Foi com essa preocupação que, aliado ao conteúdo programático da unidade,
nos utilizamos dos textos literários para, não só ministrar o conteúdo, mas também
proporcionar aos alunos um contato mais efetivo com a literatura, favorecendo a
dialogicidade dos alunos entre si e também com o texto literário.
Além disso, deve ser uma preocupação do professor colocar à disposição dos
alunos o maior número de gêneros literários possível, inclusive dando lugar aos
textos mais consagrados; assim, nós estamos estimulando a formação do gosto
individual de cada leitor e proporcionando a possibilidade de que o aluno conheça os
mais variados gêneros; o modo como se pensou, em diferentes épocas, o mesmo
tema; as inúmeras formas de expressar os sentimentos análogos e antagônicos.
Entretanto, para que a literatura seja bem recebida, o professor deve ter
sensibilidade para sentir o nível da turma e respeitá-los, trazendo textos legíveis aos
alunos. Em seguida, é preciso introduzir textos que solicitem mais do aluno para
construir significado, a fim de estimular sempre o aluno.

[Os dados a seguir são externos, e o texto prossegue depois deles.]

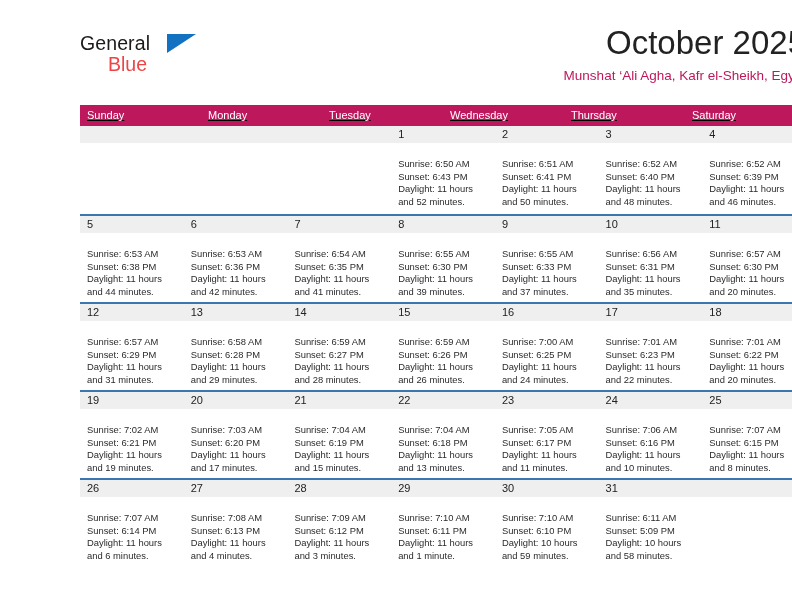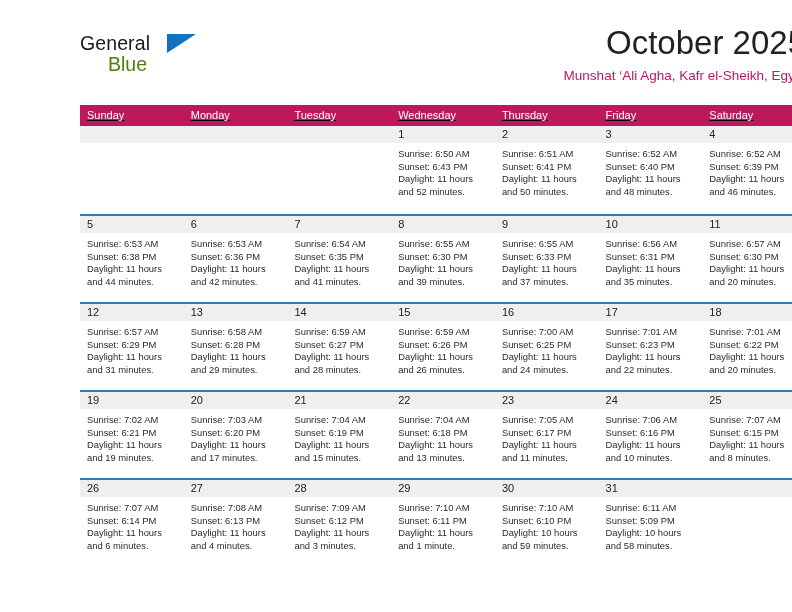--- a/index.html
+++ b/index.html
@@ -61,7 +61,7 @@
     left: 28px;
     top: 21px;
     font-size: 19.5px;
-    color: #4d7c0f;
+    color: #ef4444;
     font-family: "Liberation Sans", sans-serif;
     line-height: 22px;
   }

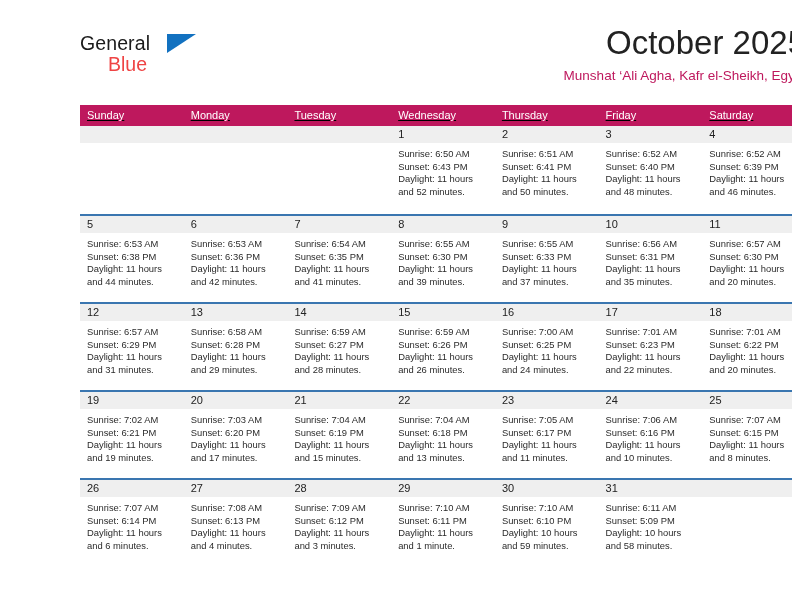--- a/index.html
+++ b/index.html
@@ -175,7 +175,6 @@
       <div class="dow-cell">Tuesday</div>
       <div class="dow-cell">Wednesday</div>
       <div class="dow-cell">Thursday</div>
-      <div class="dow-cell">Friday</div>
       <div class="dow-cell">Saturday</div>
     </div>
 

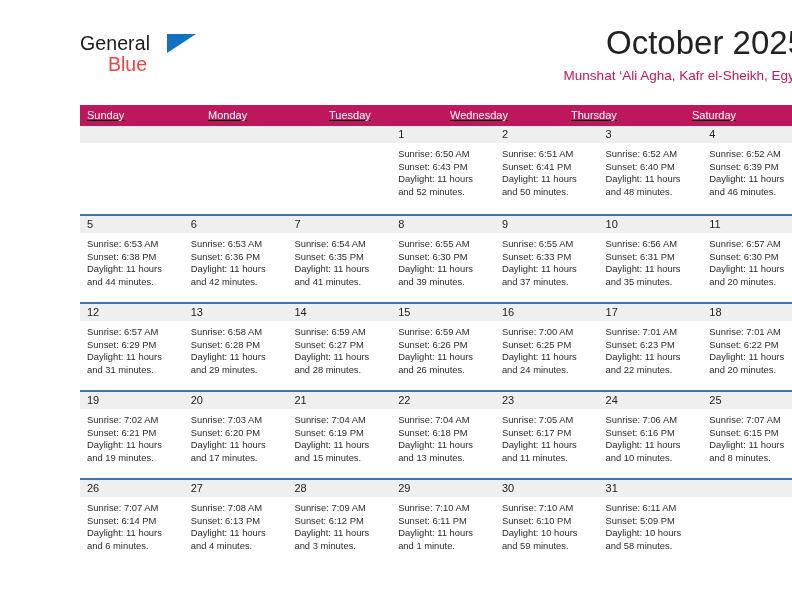--- a/index.html
+++ b/index.html
@@ -135,7 +135,7 @@
     padding-left: 7px;
   }
   .day-body {
-    padding: 4px 6px 0 7px;
+    padding: 14px 6px 0 7px;
   }
   .day-line {
     font-size: 9.4px;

O importante é que nós sejamos capazes de mostrar aos nossos alunos que
ler, compreender e gostar de literatura não é privilégio de poucos, mas o
estabelecimento de um diálogo possível a qualquer um que queira “ouvir” a sua voz.
A literatura não é só um objeto de estudo, é, sobretudo, em sua concepção mais
ampla, o conjunto de vozes declamadas por várias falas ao longo da história da
Humanidade.
5. Referências Bibliográficas
ALVES, Helder Pinheiro. Teoria da Literatura, crítica literária e ensino. IN: ALVES,
Hélder Pinheiro; NÓBREGA, Marta (orgs.). Literatura da crítica à sala de aula.
Campina Grande: Bagagem, 2006. p. 111 - 126.
CHALHUB, Samira. Funções da linguagem. São Paulo: Editora Ática, 1987. (Série
Princípios).
CHIAPPINI, Ligia. Reinvenção da Catedral: língua, literatura, comunicação: novas
tecnologias e políticas de ensino. São Paulo: Cortez, 2005.
CHKLOVSKI. A arte como Procedimento. In: TOLEDO, Dionísio (org. e
apresentação). Teoria da Literatura: formalistas russos. Trad. Ana M. R.
Filipouski et alli. Porto alegre: Globo, 1976.
COELHO, Nelly Novaes. Funções da literatura. In: Literatura e Linguagem. 2ª ed.
São Paulo: Quíron, 1976.
COSSON, Rildo. Letramento literário: teoria e prática. São Paulo: Contexto, 2006.